EXCERPTED DATA:
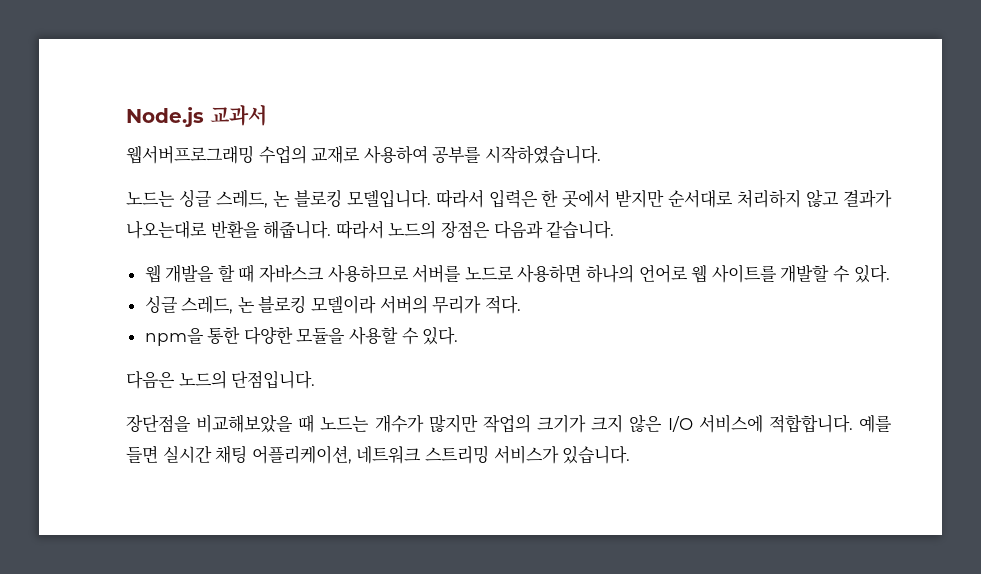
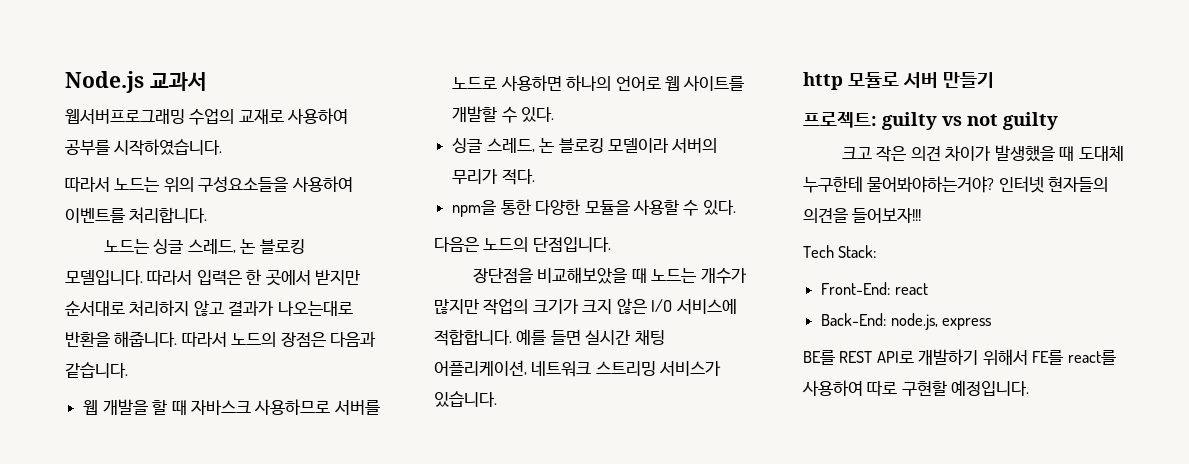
+ 따라서 노드는 위의 구성요소들을 사용하여 이벤트를 처리합니다.
+ http 모듈로 서버 만들기
+ 프로젝트: guilty vs not guilty
+ 크고 작은 의견 차이가 발생했을 때 도대체 누구한테 물어봐야하는거야? 인터넷 현자들의 의견을 들어보자!!!
+ Tech Stack:
+ Front-End: react
+ Back-End: node.js, express
+ BE를 REST API로 개발하기 위해서 FE를 react를 사용하여 따로 구현할 예정입니다.

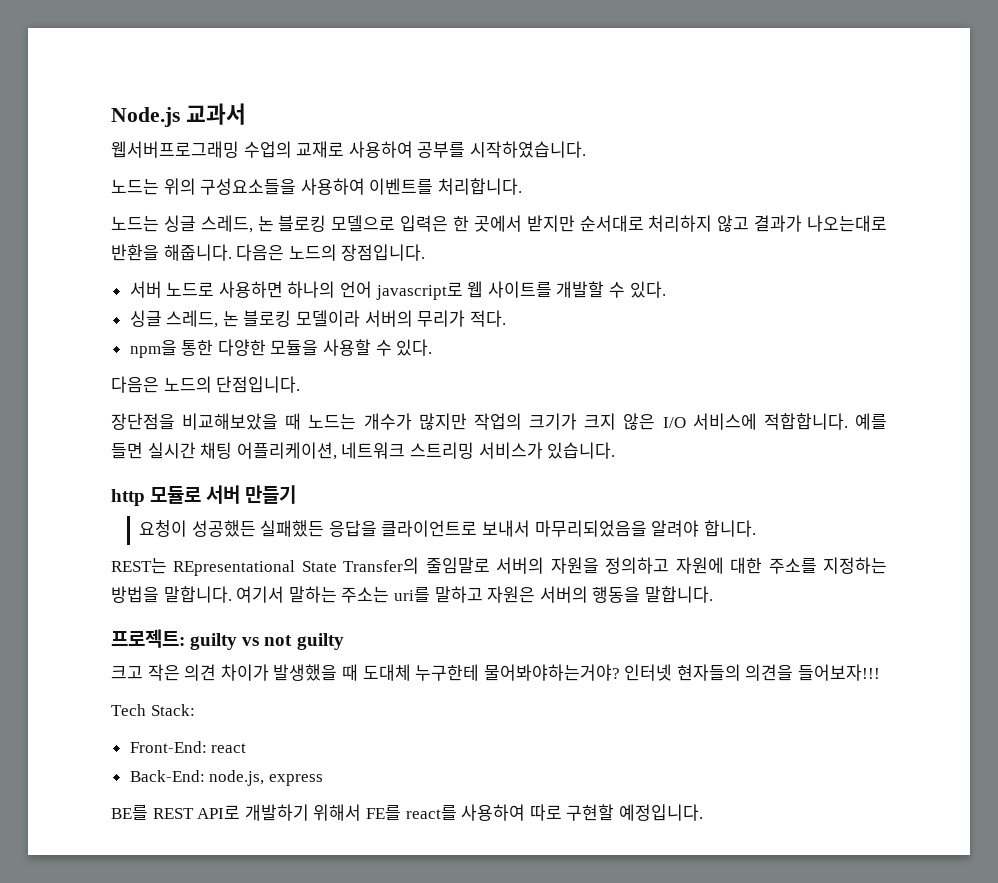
- 따라서 노드는 위의 구성요소들을 사용하여 이벤트를 처리합니다.
+ 노드는 위의 구성요소들을 사용하여 이벤트를 처리합니다.
- 노드는 싱글 스레드, 논 블로킹 모델입니다. 따라서 입력은 한 곳에서 받지만 순서대로 처리하지 않고 결과가 나오는대로 반환을 해줍니다.
+ 노드는 싱글 스레드, 논 블로킹 모델으로 입력은 한 곳에서 받지만 순서대로 처리하지 않고 결과가 나오는대로 반환을 해줍니다.
- 따라서 노드의 장점은 다음과 같습니다.
- 웹 개발을 할 때 자바스크 사용하므로 서버를 노드로 사용하면 하나의 언어로 웹 사이트를 개발할 수 있다.
+ 다음은 노드의 장점입니다.
+ 서버 노드로 사용하면 하나의 언어 javascript로 웹 사이트를 개발할 수 있다.
+ 요청이 성공했든 실패했든 응답을 클라이언트로 보내서 마무리되었음을 알려야 합니다.
+ REST는 REpresentational State Transfer의 줄임말로 서버의 자원을 정의하고 자원에 대한 주소를 지정하는 방법을 말합니다. 여기서 말하는 주소는 uri를 말하고 자원은 서버의 행동을 말합니다.

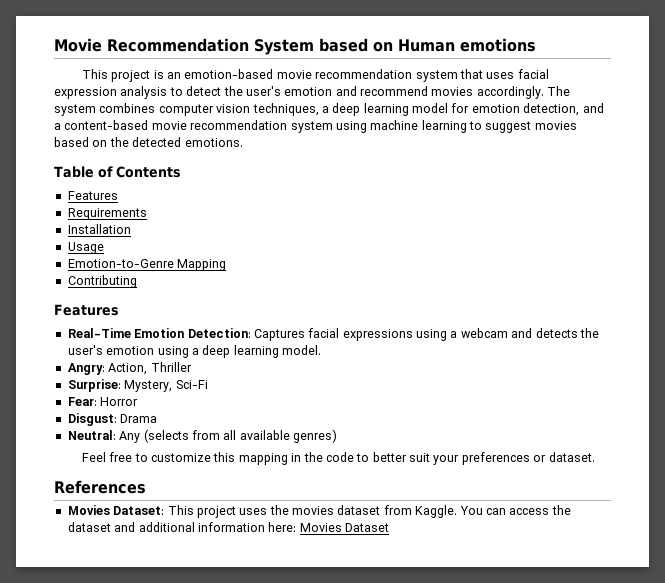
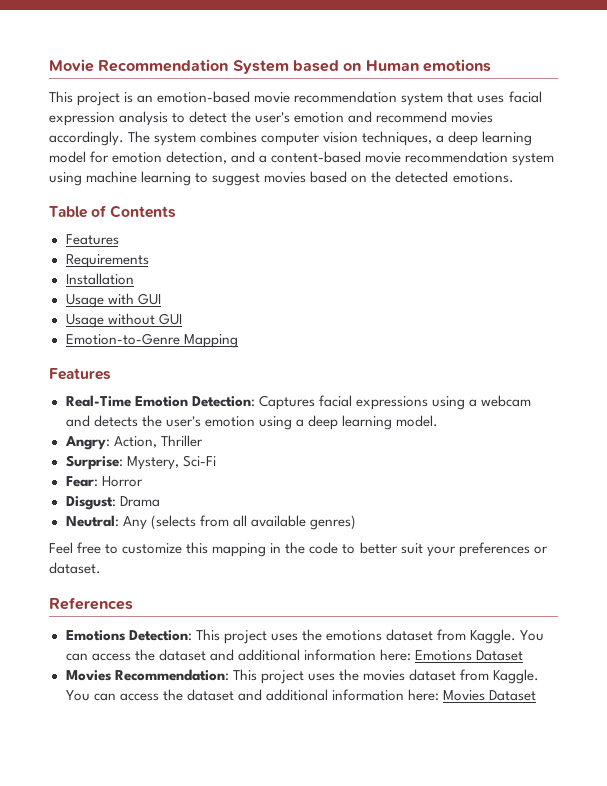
- Usage
+ Usage with GUI
+ Usage without GUI
- Contributing
- Movies Dataset: This project uses the movies dataset from Kaggle.
+ Emotions Detection: This project uses the emotions dataset from Kaggle. You can access the dataset and additional information here: Emotions Dataset
+ Movies Recommendation: This project uses the movies dataset from Kaggle.

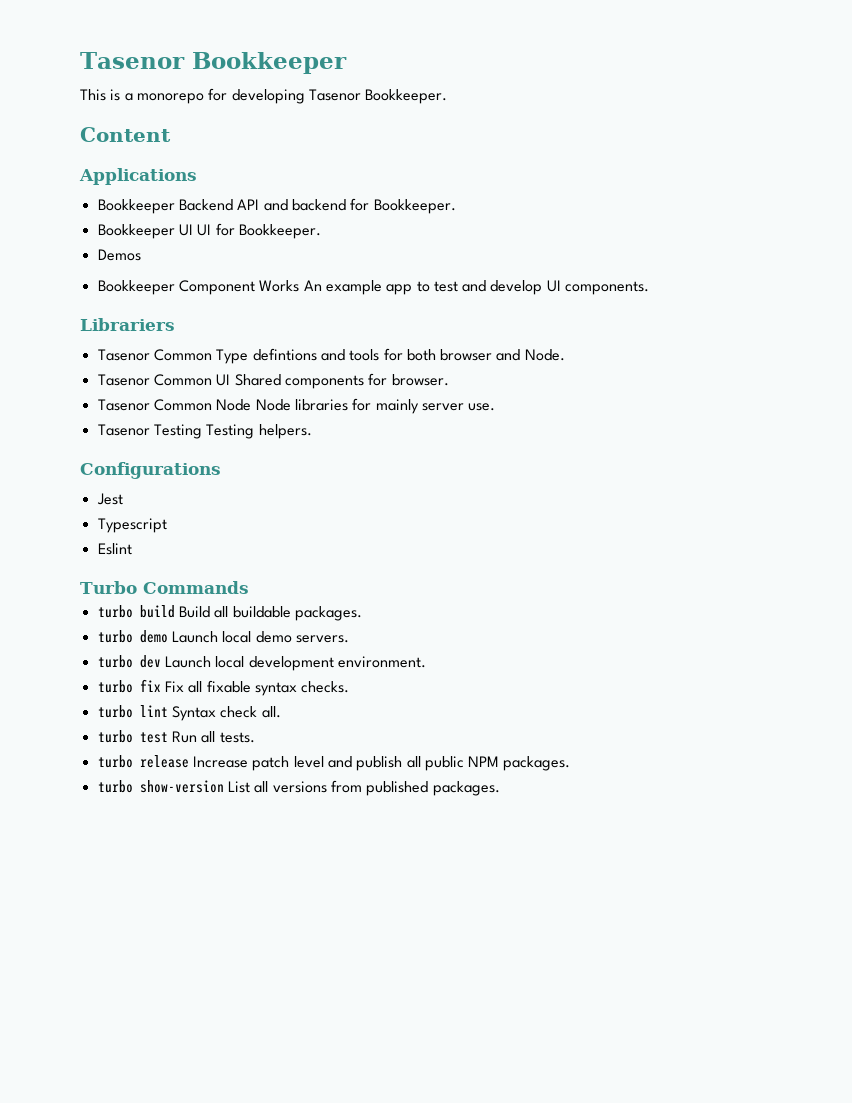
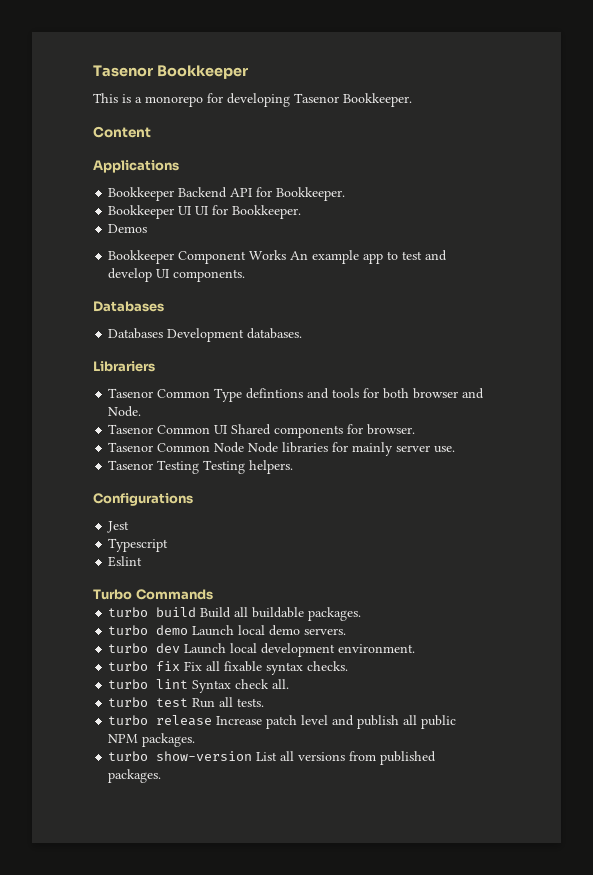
- Bookkeeper Backend API and backend for Bookkeeper.
+ Bookkeeper Backend API for Bookkeeper.
  Bookkeeper Component Works An example app to test and develop UI components.
+ Databases
+ Databases Development databases.

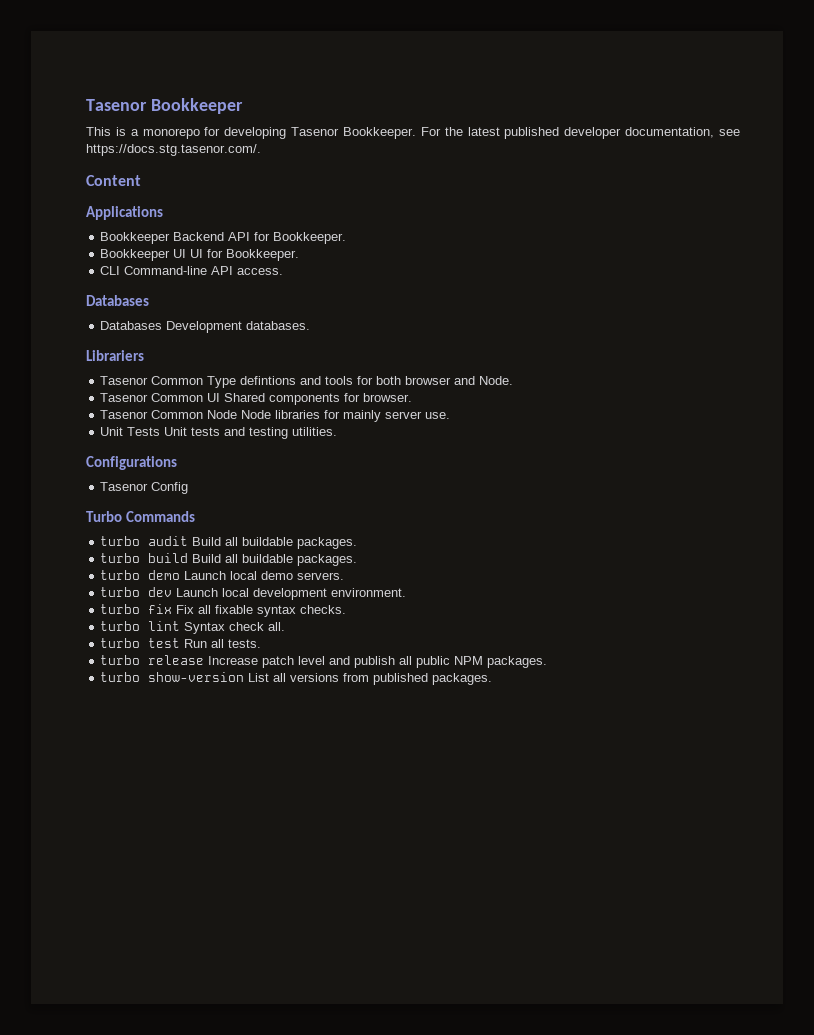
+ For the latest published developer documentation, see https://docs.stg.tasenor.com/.
- Demos
- Bookkeeper Component Works An example app to test and develop UI components.
+ CLI Command-line API access.
- Tasenor Testing Testing helpers.
+ Unit Tests Unit tests and testing utilities.
  Configurations
- Jest
- Typescript
- Eslint
+ Tasenor Config
  Turbo Commands
+ turbo audit Build all buildable packages.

WORK REQUEST: Wherever the word "나오는대로" occurs in a line of the listing, copy that line.

WRITTEN ANSWER:
- 노드는 싱글 스레드, 논 블로킹 모델입니다. 따라서 입력은 한 곳에서 받지만 순서대로 처리하지 않고 결과가 나오는대로 반환을 해줍니다.
+ 노드는 싱글 스레드, 논 블로킹 모델으로 입력은 한 곳에서 받지만 순서대로 처리하지 않고 결과가 나오는대로 반환을 해줍니다.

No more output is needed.